Structured diff data:
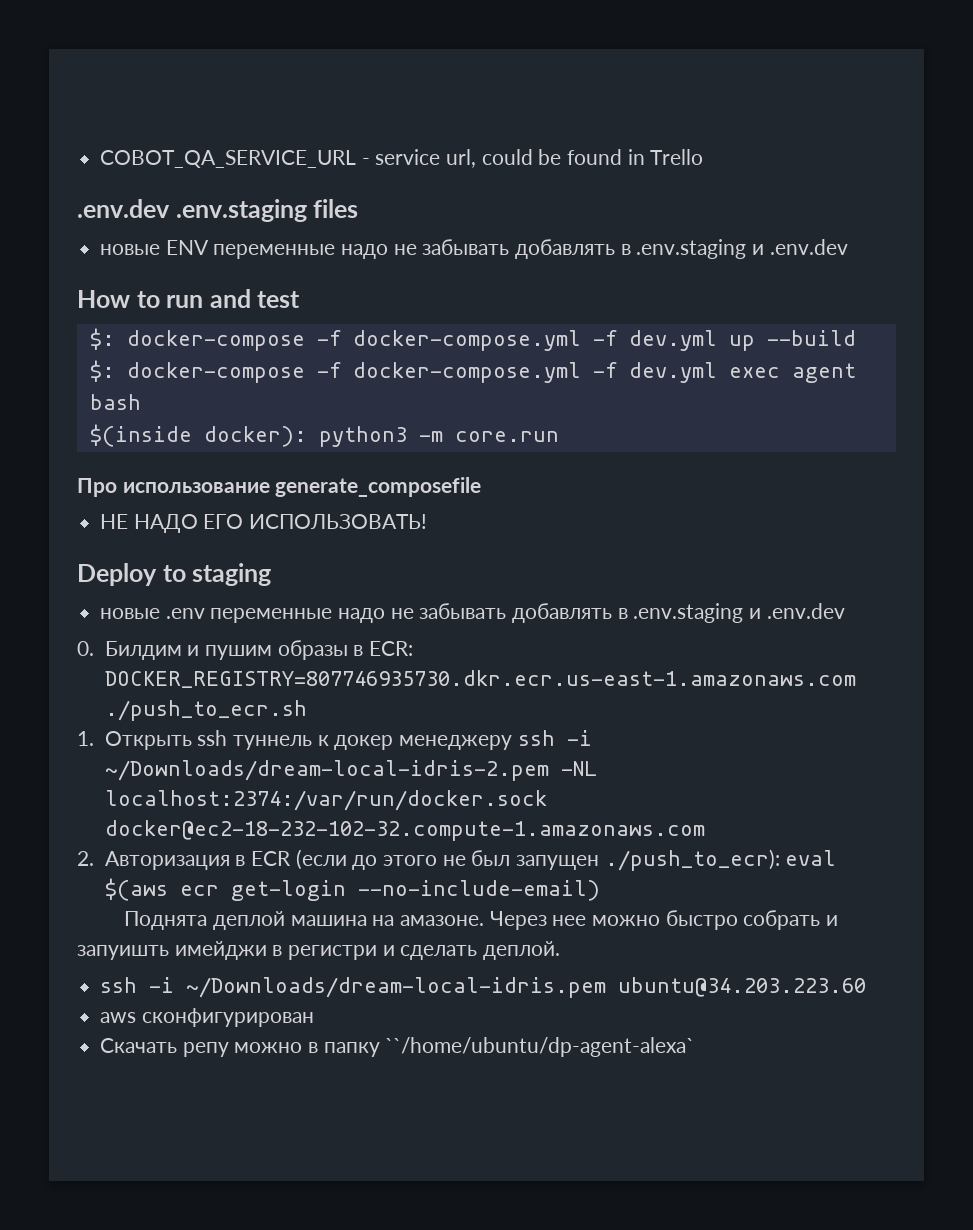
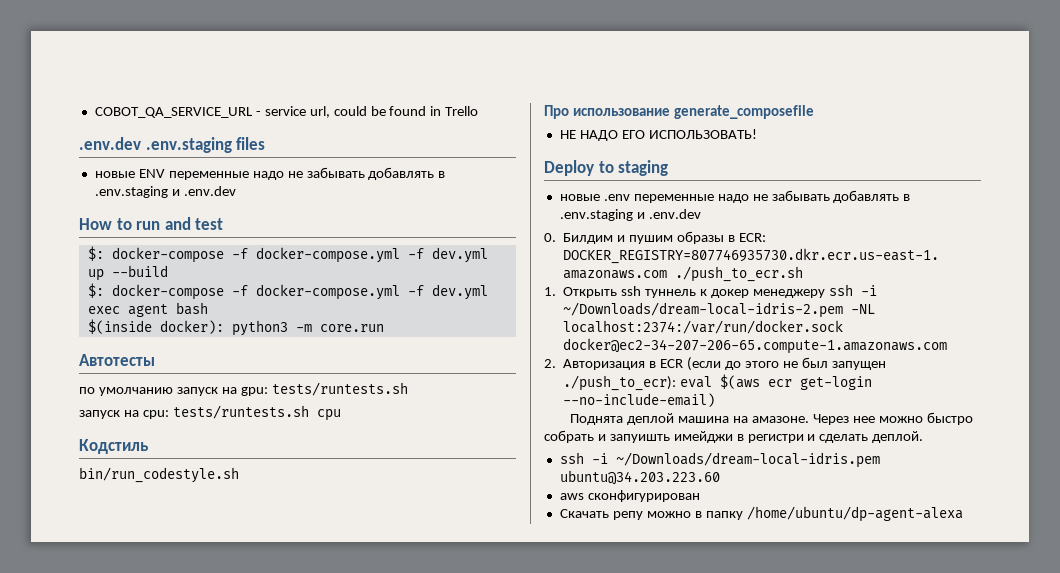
+ Автотесты
+ по умолчанию запуск на gpu: tests/runtests.sh
+ запуск на cpu: tests/runtests.sh cpu
+ Кодстиль
+ bin/run_codestyle.sh
- 1. Открыть ssh туннель к докер менеджеру ssh -i ~/Downloads/dream-local-idris-2.pem -NL localhost:2374:/var/run/docker.sock docker@ec2-18-232-102-32.compute-1.amazonaws.com
+ 1. Открыть ssh туннель к докер менеджеру ssh -i ~/Downloads/dream-local-idris-2.pem -NL localhost:2374:/var/run/docker.sock docker@ec2-34-207-206-65.compute-1.amazonaws.com
- Скачать репу можно в папку ``/home/ubuntu/dp-agent-alexa`
+ Скачать репу можно в папку /home/ubuntu/dp-agent-alexa

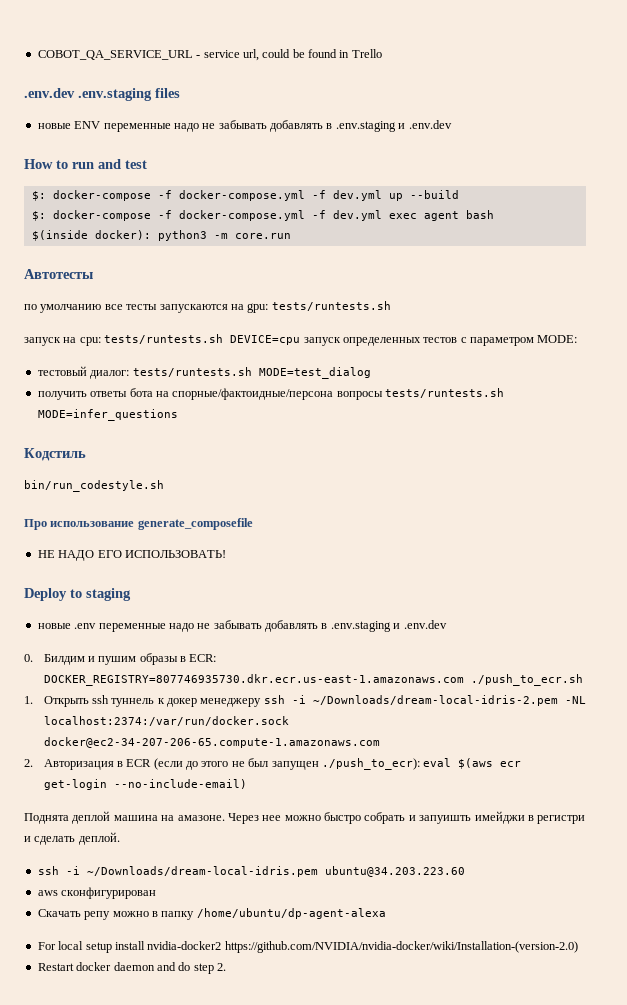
- по умолчанию запуск на gpu: tests/runtests.sh
+ по умолчанию все тесты запускаются на gpu: tests/runtests.sh
- запуск на cpu: tests/runtests.sh cpu
+ запуск на cpu: tests/runtests.sh DEVICE=cpu запуск определенных тестов с параметром MODE:
+ тестовый диалог: tests/runtests.sh MODE=test_dialog
+ получить ответы бота на спорные/фактоидные/персона вопросы tests/runtests.sh MODE=infer_questions
+ For local setup install nvidia-docker2 https://github.com/NVIDIA/nvidia-docker/wiki/Installation-(version-2.0)
+ Restart docker daemon and do step 2.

REQUIRED ACTION. From the records above, copy exactly the stretch from the line holding "- Скачать репу" through the line holding "- запуск на cpu: tests/runtests.sh cpu", both ends included, without the pictures.

TASK RESPONSE.
- Скачать репу можно в папку ``/home/ubuntu/dp-agent-alexa`
+ Скачать репу можно в папку /home/ubuntu/dp-agent-alexa

- по умолчанию запуск на gpu: tests/runtests.sh
+ по умолчанию все тесты запускаются на gpu: tests/runtests.sh
- запуск на cpu: tests/runtests.sh cpu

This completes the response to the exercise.